BEGIN DATA FOR THIS EXERCISE

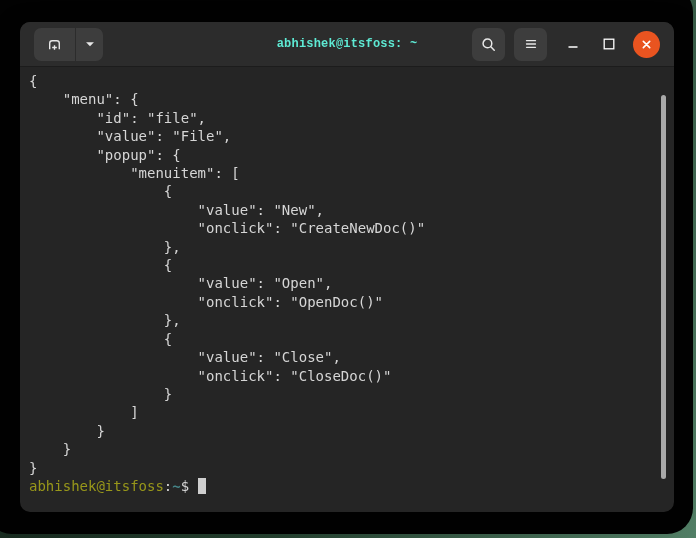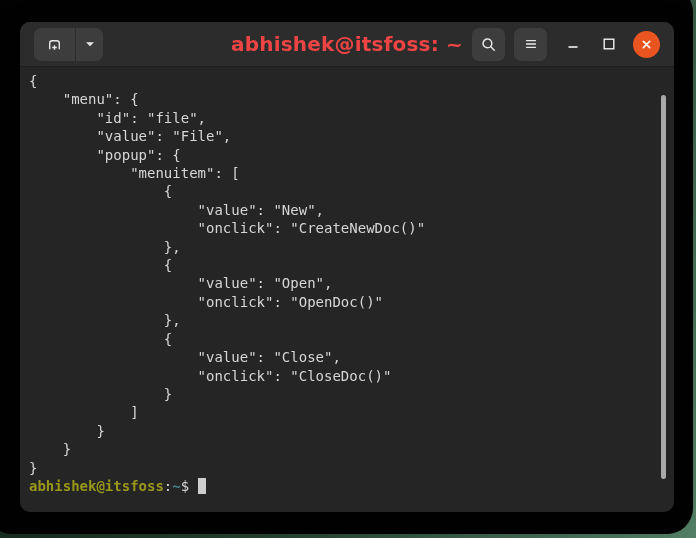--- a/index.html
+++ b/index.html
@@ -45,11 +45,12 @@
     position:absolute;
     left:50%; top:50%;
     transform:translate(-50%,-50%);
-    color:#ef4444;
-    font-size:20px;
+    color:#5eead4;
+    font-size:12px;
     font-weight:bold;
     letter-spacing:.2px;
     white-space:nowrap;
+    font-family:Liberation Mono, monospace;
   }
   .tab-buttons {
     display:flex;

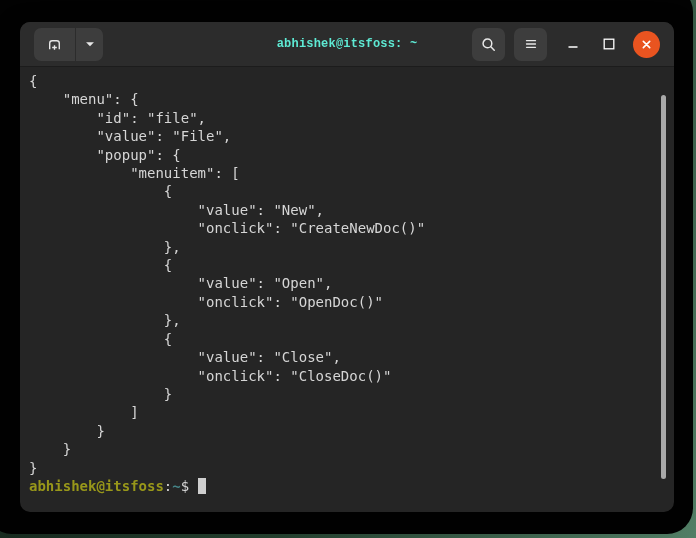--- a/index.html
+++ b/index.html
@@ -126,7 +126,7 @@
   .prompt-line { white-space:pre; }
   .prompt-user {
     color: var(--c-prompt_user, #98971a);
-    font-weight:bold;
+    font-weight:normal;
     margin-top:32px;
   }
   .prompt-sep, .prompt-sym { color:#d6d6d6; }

END DATA FOR THIS EXERCISE
BEGIN DATA FOR THIS EXERCISE

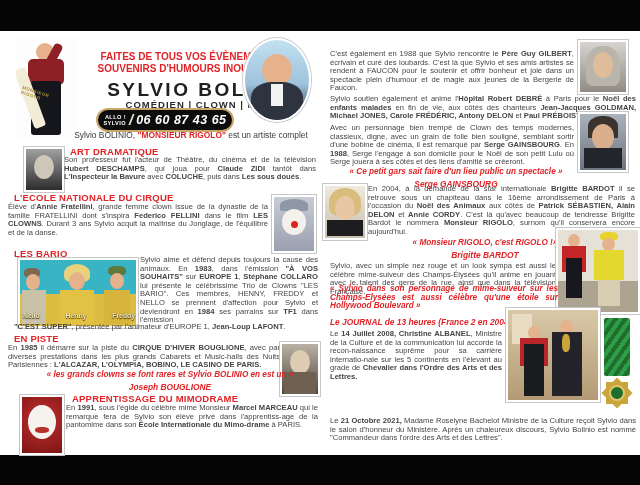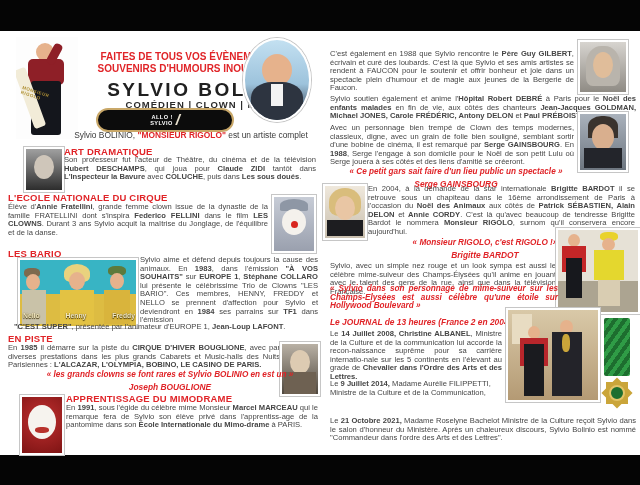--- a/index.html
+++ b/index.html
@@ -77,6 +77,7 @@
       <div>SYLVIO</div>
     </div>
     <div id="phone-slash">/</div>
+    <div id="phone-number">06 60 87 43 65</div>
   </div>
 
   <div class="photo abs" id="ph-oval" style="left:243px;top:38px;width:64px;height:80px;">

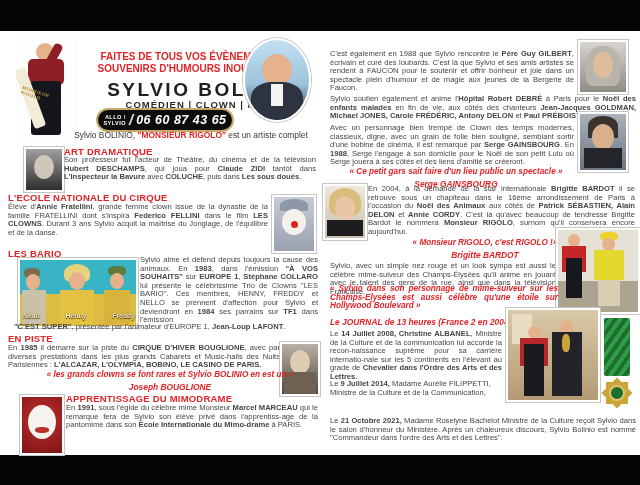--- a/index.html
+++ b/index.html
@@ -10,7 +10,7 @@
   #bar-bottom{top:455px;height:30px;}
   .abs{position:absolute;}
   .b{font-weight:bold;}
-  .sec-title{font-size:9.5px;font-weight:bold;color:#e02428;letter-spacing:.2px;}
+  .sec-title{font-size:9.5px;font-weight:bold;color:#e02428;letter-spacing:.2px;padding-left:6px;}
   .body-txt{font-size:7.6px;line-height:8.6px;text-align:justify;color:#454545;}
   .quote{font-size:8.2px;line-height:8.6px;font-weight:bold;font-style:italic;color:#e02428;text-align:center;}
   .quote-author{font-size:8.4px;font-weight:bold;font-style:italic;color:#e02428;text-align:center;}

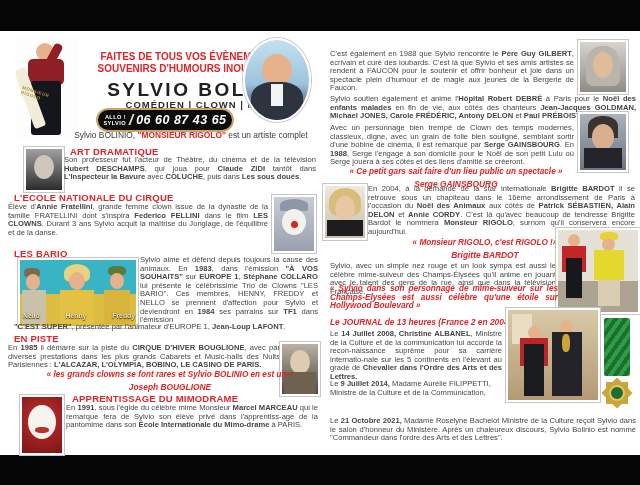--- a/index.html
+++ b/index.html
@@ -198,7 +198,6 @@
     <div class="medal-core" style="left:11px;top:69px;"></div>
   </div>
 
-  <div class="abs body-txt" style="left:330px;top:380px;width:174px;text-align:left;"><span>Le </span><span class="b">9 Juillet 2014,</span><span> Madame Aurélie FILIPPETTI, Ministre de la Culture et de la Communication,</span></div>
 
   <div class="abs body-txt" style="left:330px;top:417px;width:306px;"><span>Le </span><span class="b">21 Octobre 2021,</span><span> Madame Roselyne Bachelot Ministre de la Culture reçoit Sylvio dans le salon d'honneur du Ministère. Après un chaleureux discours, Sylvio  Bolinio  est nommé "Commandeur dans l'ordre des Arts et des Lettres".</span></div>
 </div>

END DATA FOR THIS EXERCISE

- EXERCISE OBJECTIVE -
Search the entries for the word "left" and show every line that has it.

- EXERCISE OUTPUT -
     left:50%; top:50%;
   <div class="photo abs" id="ph-oval" style="left:243px;top:38px;width:64px;height:80px;">
+  .sec-title{font-size:9.5px;font-weight:bold;color:#e02428;letter-spacing:.2px;padding-left:6px;}
     <div class="medal-core" style="left:11px;top:69px;"></div>
-  <div class="abs body-txt" style="left:330px;top:380px;width:174px;text-align:left;"><span>Le </span><span class="b">9 Juillet 2014,</span><span> Madame Aurélie FILIPPETTI, Ministre de la Culture et de la Communication,</span></div>
   <div class="abs body-txt" style="left:330px;top:417px;width:306px;"><span>Le </span><span class="b">21 Octobre 2021,</span><span> Madame Roselyne Bachelot Ministre de la Culture reçoit Sylvio dans le salon d'honneur du Ministère. Après un chaleureux discours, Sylvio  Bolinio  est nommé "Commandeur dans l'ordre des Arts et des Lettres".</span></div>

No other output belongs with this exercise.